I don't think it's such a good idea :
- first, as it's ThreadLocal based, you will have as many cache as
you have
threads processing requests. Not sure it competes with a unique
cache, not
sure either we can't use the memory in a better way...
An advantage to use ThreadLocal is that you don't need to synchronize
access to the cache Could be worth to measure the performance
Using ConcurrentHashMap should not be a major performance penalty. I
mean, it *will* be more costly than not having any synchronization but
it sounds acceptable.
Unfortunately a CHM won't help either since you need to manage cache
eviction, assuming that you want the cache to have a finite size.
LinkedHashMap has an eviction strategy which can be defined by
overriding the removeEldestEntry method, but unfortunately LHM is not
thread safe.
Another possibility is to use a CopyOnWriteArraySet, but I'm afraid
that it will crawl if many new DN are added.
Yes - this is not an appropriate collection to use.
difference, I wonder if the OpenDS team did some performance analysis?
I did some testing some time back and I have forgotten the exact figures
that I got. I do remember finding a substantial performance improvement
when parsing DNs when caching is enabled - something like 30ns with
caching vs 300ns without for DNs containing 4 RDN components (i.e. about
an order of magnitude IIRC).
We implement our DNs using a recursive RDN + parent DN structure so we
are usually able to fast track the decoding process to just a single RDN
for DNs having a common ancestor (pretty common).
We opted for the ThreadLocal approach due to the synchronization
limitations of using a single global cache.

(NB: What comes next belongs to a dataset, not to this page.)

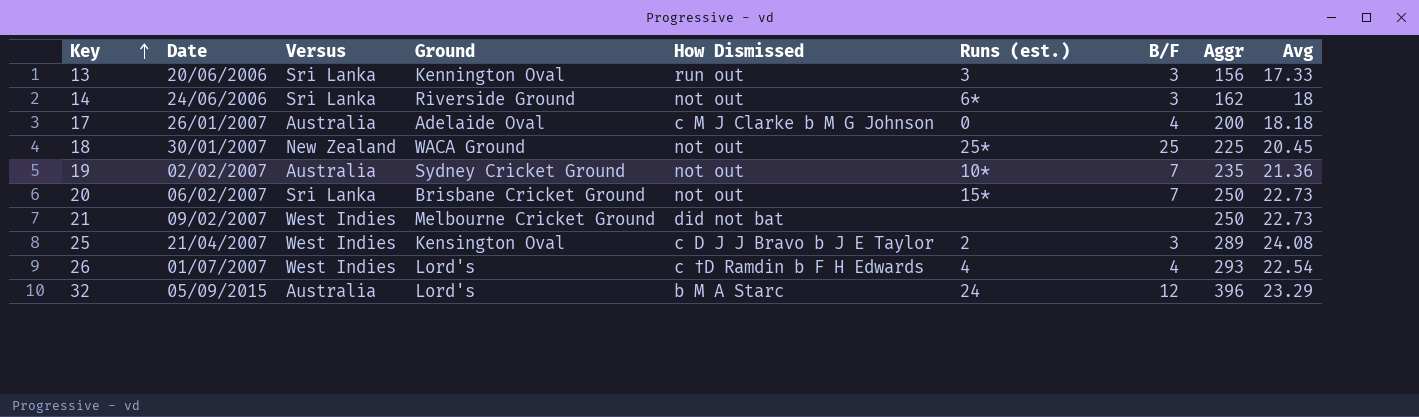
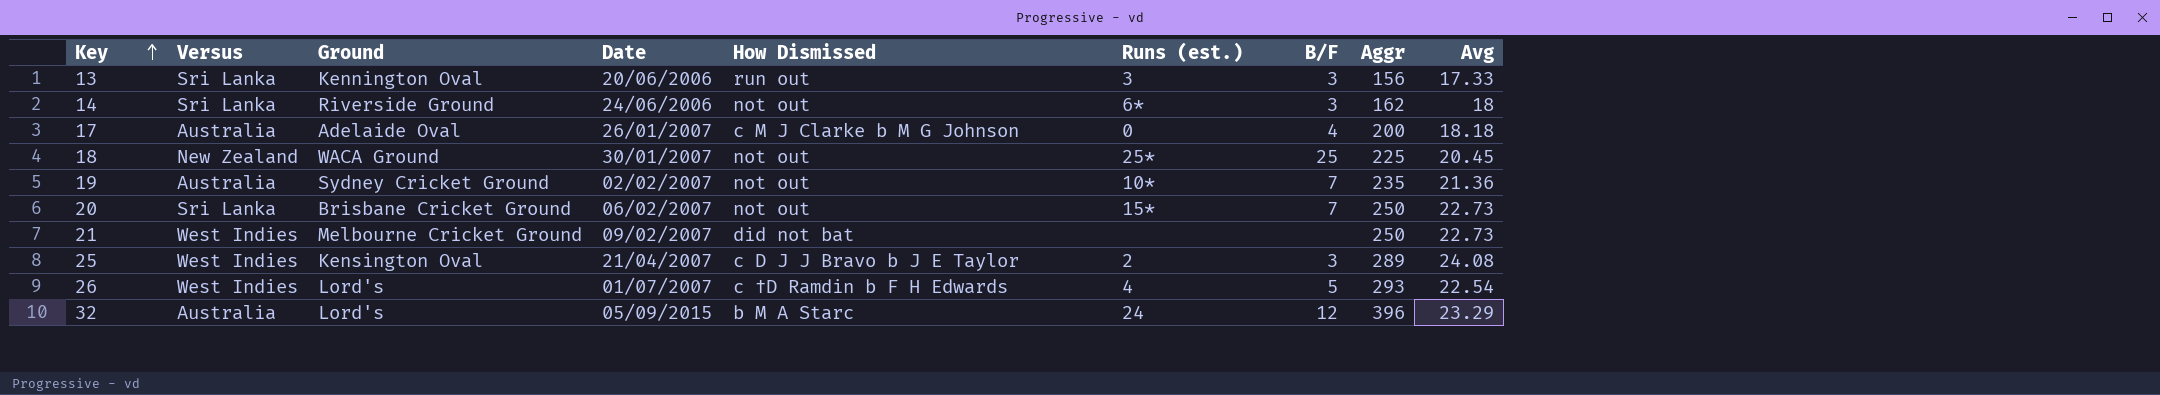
column Date | position: 2 -> 4
26 | B/F: 4 -> 5

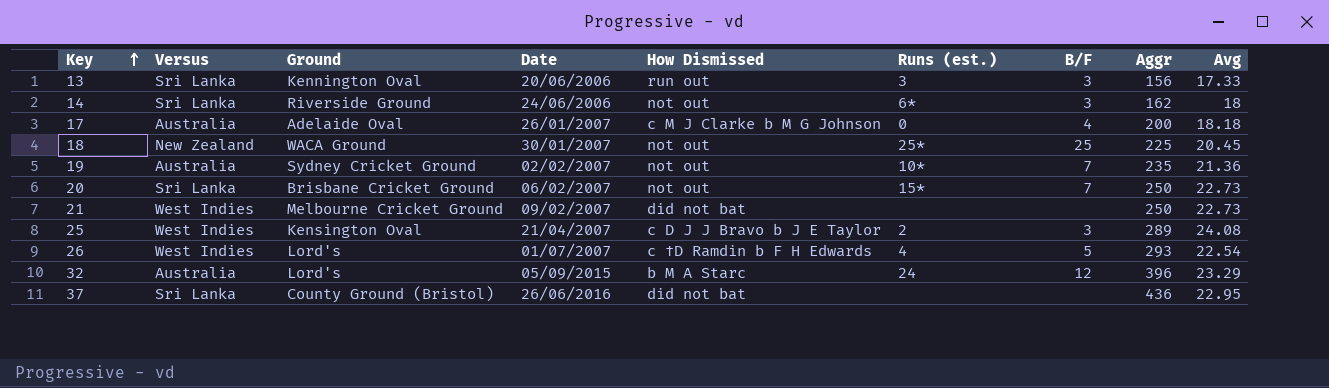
row 37: none -> Sri Lanka | County Ground (Bristol) | 26/06/2016 | did not bat | none | none | 436 | 22.95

However, I have often
worried about this approach as it will not scale for applications having
large numbers of threads, resulting in OOM exceptions.
Another approach I have thought about is to use a single global
two-level cache comprising of a fixed size array of LinkedHashMaps
(think of it as a Map of Maps) each one having its own synchronization.
We then distribute the DNs over the LHMs and amortize the
synchronization costs across multiple locks (in a similar manner to CHM).
This idea needs testing. In particular, we'd need to figure out the
optimal array size (i.e. number of locks / LHMs). For example,
distributing the cache over 16 LHMs is not going to help much for really
big multi-threaded apps containing 16000+ threads (1000 threads
contending per lock).
A major problem with this approach if we choose to use it in the OpenDS
SDK is that common ancestor DNs (e.g. "dc=com") are going to end up in a
single LHM so, using our current design (RDN + parent DN), all decoding
attempts will usually end up contending on the same lock anyway :-( So
we may need to change our DN implementation to better cope with this
caching strategy.
We are not alone though: a concurrent Map implementation which can be
used for caching in a similar manner to LHM is one of the most
frequently demanded enhancements to the java.util.concurrent library.
They compared the performances they get with a ThreadLocal cache and
no cache : the gain was sensible (I don't have the number for OpenDS).
FYI, the DN parsing count for more or less 13% of the whole CPU needed
internally (network excluded) to process a simple search, and
normalization cost an extra 10%. There is most certainly a net
potential gain to implement a DN cache !
Agreed DN parsing can be expensive, especially normalization.
Matt